I have a computer with 2 GPUs and 8 cores, and I want to use all the GPUs and cores by OpenMP. There are many jobs with less but more time consuming jobs on GPU, on the other hand, the jobs on CPU is much more but all of them are much less time consuming. I tried to used the dynamic schedule, but some of the jobs were missed. So how should I arrange the jobs and the threads?
I’m not sure how much we can help here. Load balancing questions are often very application and workload dependent and logic needs to be added to the program to determine the work sizes used for the threads using the GPUs and those that use the CPUs.
Can you provide more details and perhaps a code example of what you’re doing?
Thanks for your reply. The following is a code example.
integer,parameter :: nTask=20,nCore=4,nGPU=2,nGPUTask=4
c$omp do schedule(dynamic,ChunkSize) private(myid,cmd,iTask)
write(cmd,'(a6,i2)') 'sleep ',secs(iTask)
& 'time=',secs(iTask),', id=',myid,', Task. ',iTask
c$omp end do
c$omp end parallel
end program main
Notes: We have 20 tasks and the first 4 tasks must be executed on 2 GPUs, the remained on CPU cores. Suppose we have 4 threads right now. The GPU tasks takes longer time while the CPU tasks are smaller but with higher quantity. I’m using chunk here trying to make Task 0 and 1 on Thread 0, and Task 2 and 3 on Thread 1. But sometimes Task 2 and 3 are on other threads. So what can I do?
Compilation: pgfortran -Bstatic_pgi -i8 -r8 -mp test.f -o test
19 Different loop regions with the same schedule and iteration count, even if they occur in the same
20 parallel region, can distribute iterations among threads differently. The only exception is for the
21 static schedule as specified in Table 2.5. Programs that depend on which thread executes a
22 particular iteration under any other circumstances are non-conforming.

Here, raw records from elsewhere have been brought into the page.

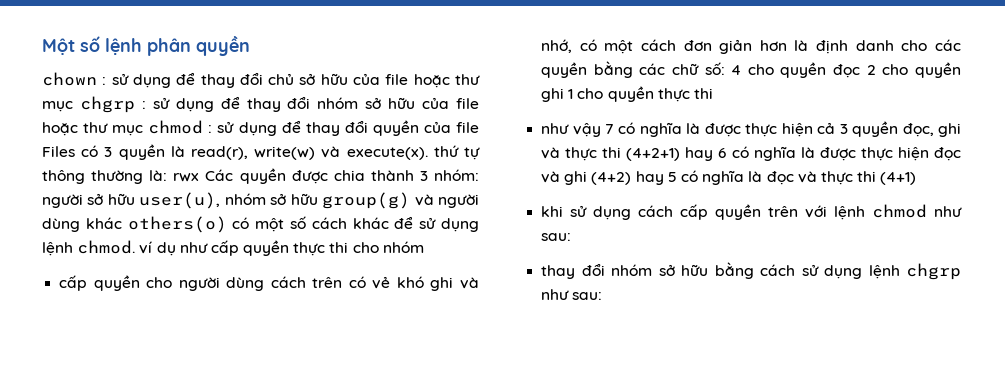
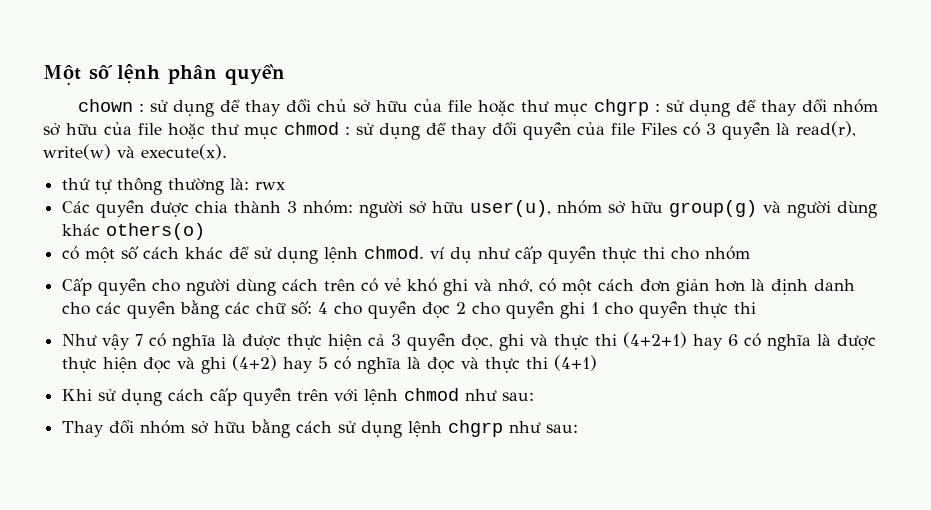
- sử dụng để thay đổi quyền của file Files có 3 quyền là read(r), write(w) và execute(x). thứ tự thông thường là:
+ sử dụng để thay đổi quyền của file Files có 3 quyền là read(r), write(w) và execute(x).
+ thứ tự thông thường là:
- rwx Các quyền được chia thành 3 nhóm:
+ rwx
+ Các quyền được chia thành 3 nhóm:
- người sở hữu user(u), nhóm sở hữu group(g) và người dùng khác others(o) có một số cách khác để sử dụng lệnh chmod. ví dụ như cấp quyền thực thi cho nhóm
+ người sở hữu user(u), nhóm sở hữu group(g) và người dùng khác others(o)
+ có một số cách khác để sử dụng lệnh chmod. ví dụ như cấp quyền thực thi cho nhóm
- cấp quyền cho người dùng cách trên có vẻ khó ghi và nhớ, có một cách đơn giản hơn là định danh cho các quyền bằng các chữ số: 4 cho quyền đọc 2 cho quyền ghi 1 cho quyền thực thi
+ Cấp quyền cho người dùng cách trên có vẻ khó ghi và nhớ, có một cách đơn giản hơn là định danh cho các quyền bằng các chữ số: 4 cho quyền đọc 2 cho quyền ghi 1 cho quyền thực thi
- như vậy 7 có nghĩa là được thực hiện cả 3 quyền đọc, ghi và thực thi (4+2+1) hay 6 có nghĩa là được thực hiện đọc và ghi (4+2) hay 5 có nghĩa là đọc và thực thi (4+1)
+ Như vậy 7 có nghĩa là được thực hiện cả 3 quyền đọc, ghi và thực thi (4+2+1) hay 6 có nghĩa là được thực hiện đọc và ghi (4+2) hay 5 có nghĩa là đọc và thực thi (4+1)
- khi sử dụng cách cấp quyền trên với lệnh chmod như sau:
+ Khi sử dụng cách cấp quyền trên với lệnh chmod như sau:
- thay đổi nhóm sở hữu bằng cách sử dụng lệnh chgrp như sau:
+ Thay đổi nhóm sở hữu bằng cách sử dụng lệnh chgrp như sau:

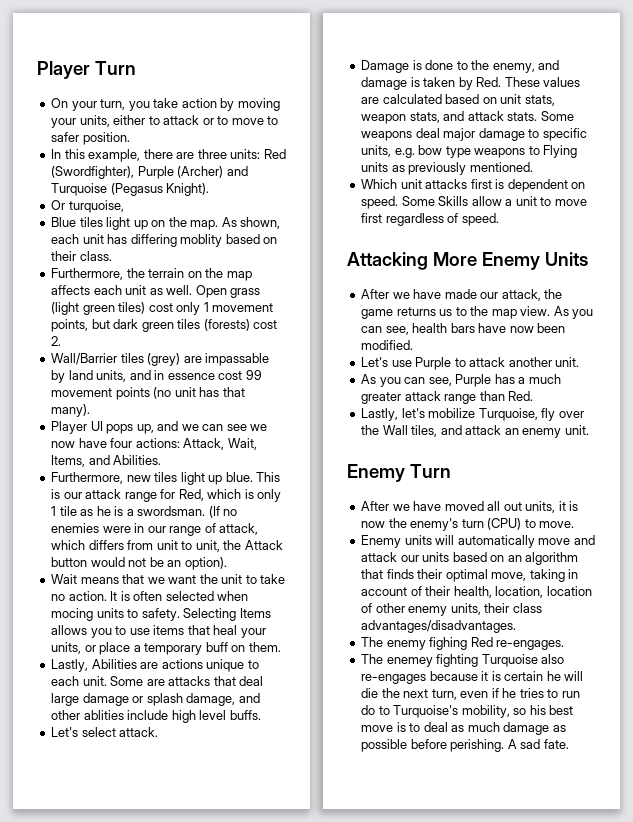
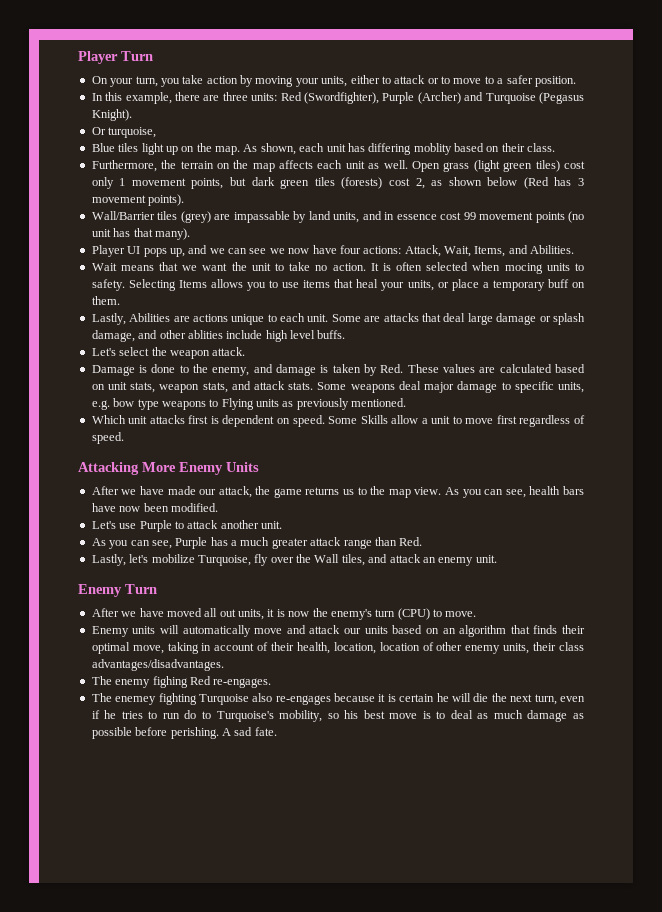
- On your turn, you take action by moving your units, either to attack or to move to safer position.
+ On your turn, you take action by moving your units, either to attack or to move to a safer position.
- Open grass (light green tiles) cost only 1 movement points, but dark green tiles (forests) cost 2.
+ Open grass (light green tiles) cost only 1 movement points, but dark green tiles (forests) cost 2, as shown below (Red has 3 movement points).
- Furthermore, new tiles light up blue. This is our attack range for Red, which is only 1 tile as he is a swordsman. (If no enemies were in our range of attack, which differs from unit to unit, the Attack button would not be an option).
- Let's select attack.
+ Let's select the weapon attack.

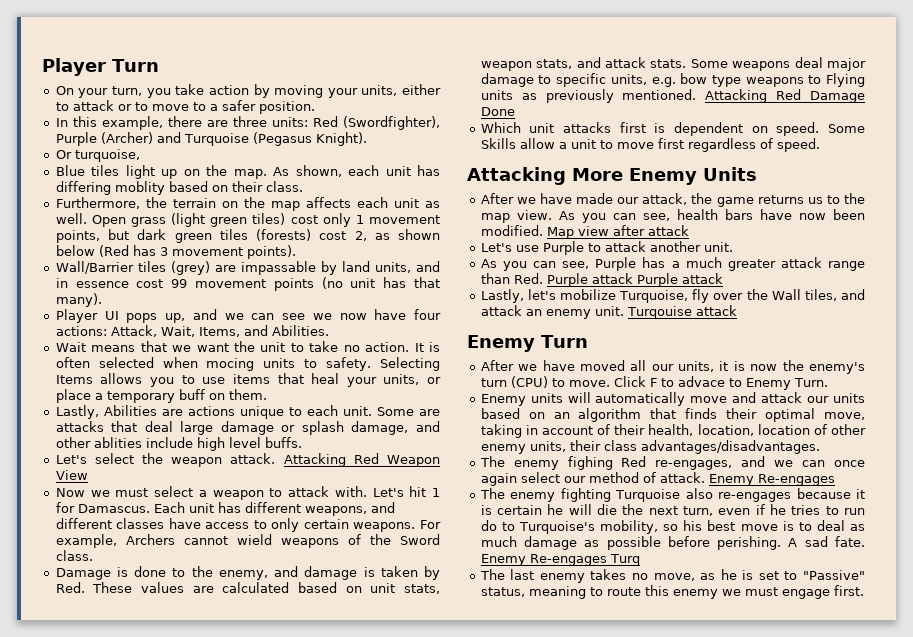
+ Attacking Red Weapon View
+ Now we must select a weapon to attack with. Let's hit 1 for Damascus. Each unit has different weapons, and different classes have access to only certain weapons. For example, Archers cannot wield weapons of the Sword class.
+ Attacking Red Damage Done
+ Map view after attack
- As you can see, Purple has a much greater attack range than Red.
+ As you can see, Purple has a much greater attack range than Red. Purple attack Purple attack
+ Turqouise attack
- After we have moved all out units, it is now the enemy's turn (CPU) to move.
+ After we have moved all our units, it is now the enemy's turn (CPU) to move. Click F to advace to Enemy Turn.
- The enemy fighing Red re-engages.
- The enemey fighting Turquoise also re-engages because it is certain he will die the next turn, even if he tries to run do to Turquoise's mobility, so his best move is to deal as much damage as possible before perishing.
+ The enemy fighing Red re-engages, and we can once again select our method of attack. Enemy Re-engages
+ The enemy fighting Turquoise also re-engages because it is certain he will die the next turn, even if he tries to run do to Turquoise's mobility, so his best move is to deal as much damage as possible before perishing.
+ Enemy Re-engages Turq
+ The last enemy takes no move, as he is set to "Passive" status, meaning to route this enemy we must engage first.

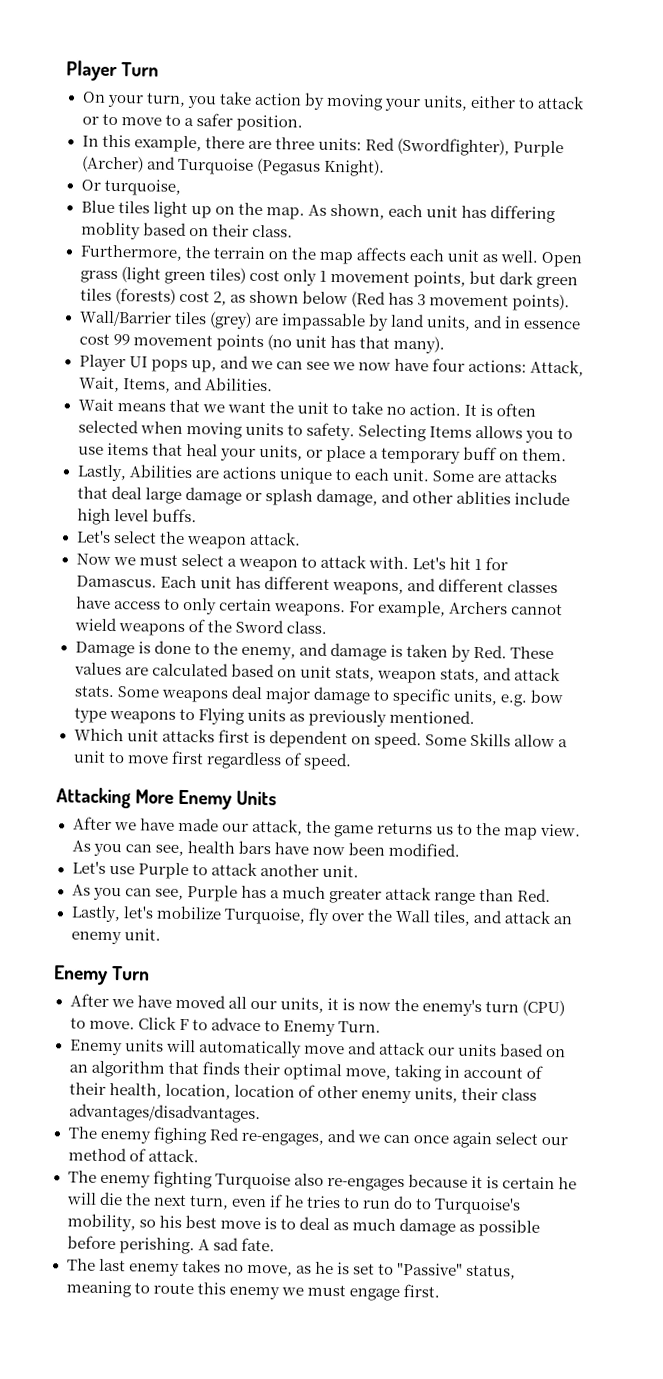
- It is often selected when mocing units to safety.
+ It is often selected when moving units to safety.
- Attacking Red Weapon View
- Attacking Red Damage Done
- Map view after attack
- As you can see, Purple has a much greater attack range than Red. Purple attack Purple attack
+ As you can see, Purple has a much greater attack range than Red.
- Turqouise attack
- The enemy fighing Red re-engages, and we can once again select our method of attack. Enemy Re-engages
+ The enemy fighing Red re-engages, and we can once again select our method of attack.
- Enemy Re-engages Turq

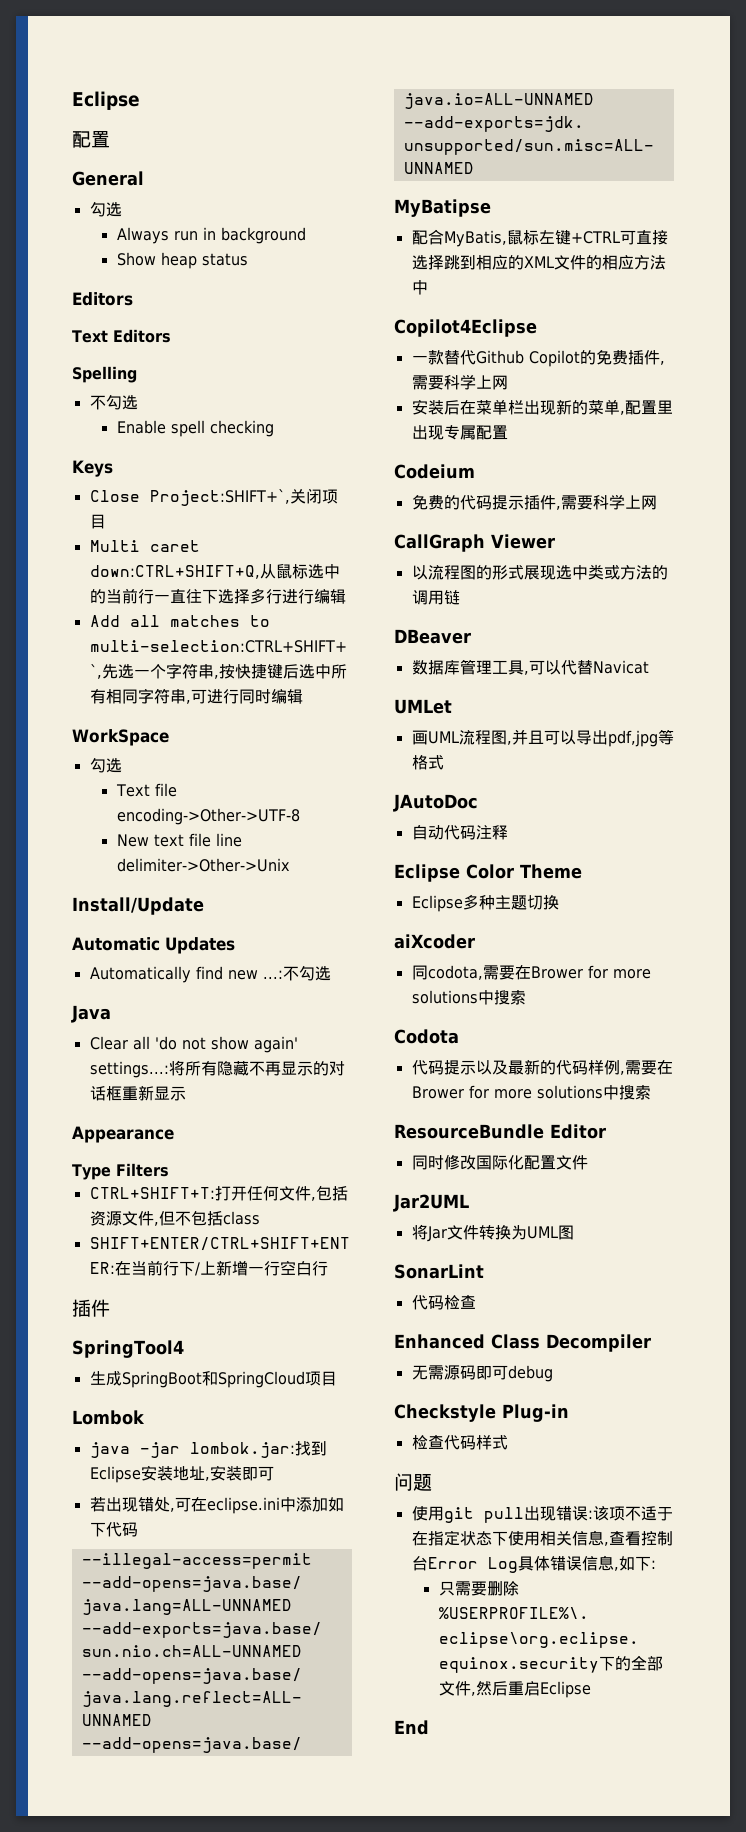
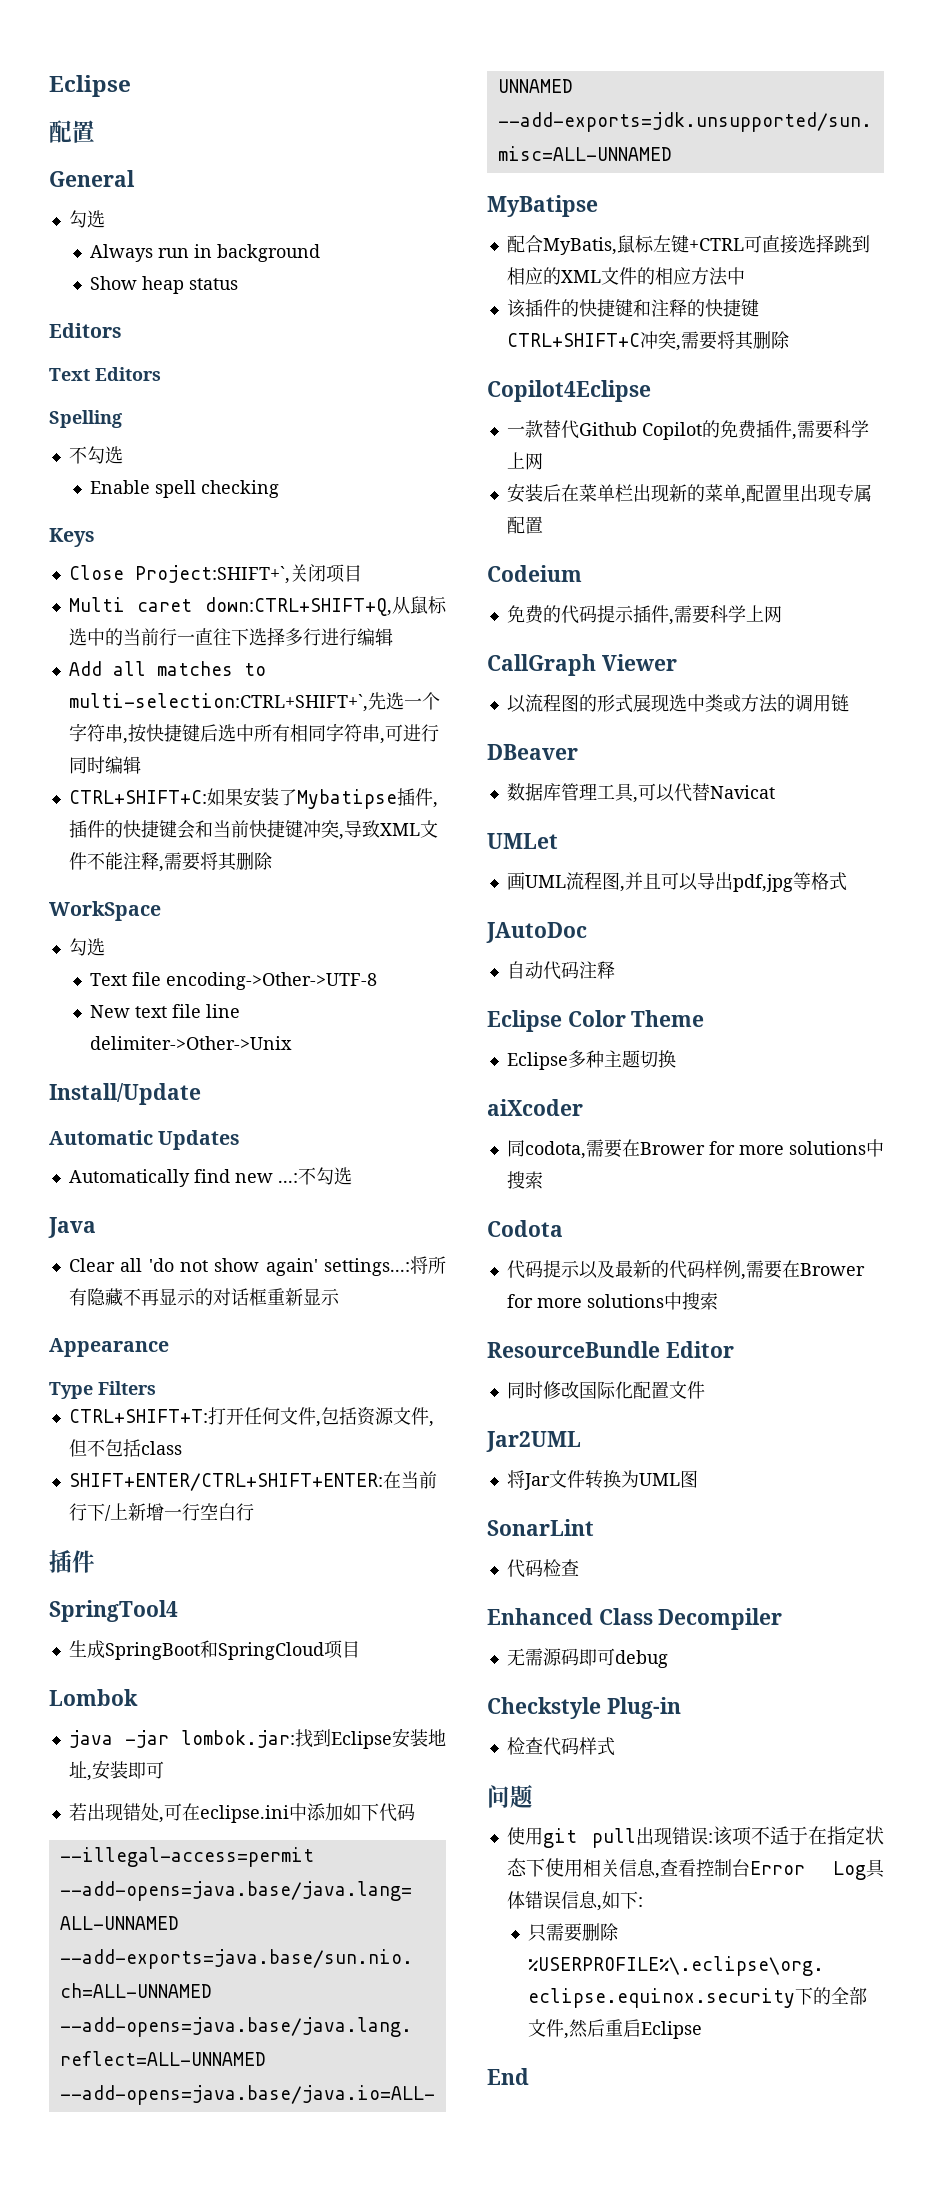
+ CTRL+SHIFT+C:如果安装了Mybatipse插件,插件的快捷键会和当前快捷键冲突,导致XML文件不能注释,需要将其删除
+ 该插件的快捷键和注释的快捷键CTRL+SHIFT+C冲突,需要将其删除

In other words, you can not rely on the order in which the threads will execute the loop iterations. If you change this to a static schedule, then the first 8 iterations (Ncores*ChunkSize) will use the same threads each time, but the remaining 12 iterations could be executed by any thread. For this simple example, using a static schedule would work, but probably not useful in a general case.
To determine which tasks should be executed on the GPU, you may consider using some other metric, such as the amount of work. Now what work threshold to use will depend on the system you’re using, the order of the work appears in the queue, how busy the GPUs are, etc.
Possible but, I haven’t used pthreads since grad school 20 years ago, so I may not be able to give the best advice here.
Personally, I would use MPI where one rank is the producer, other ranks using the GPUs (CUDA and/or OpenACC), and one or more ranks using the CPUs. For the CPU ranks, you can either run serially one per core, or a single rank parallelized using OpenMP or OpenACC across all cores. MPI also has the added benefit of allowing you to scale to multiple systems.
Of course, I don’t know your application so you should do what you think is best.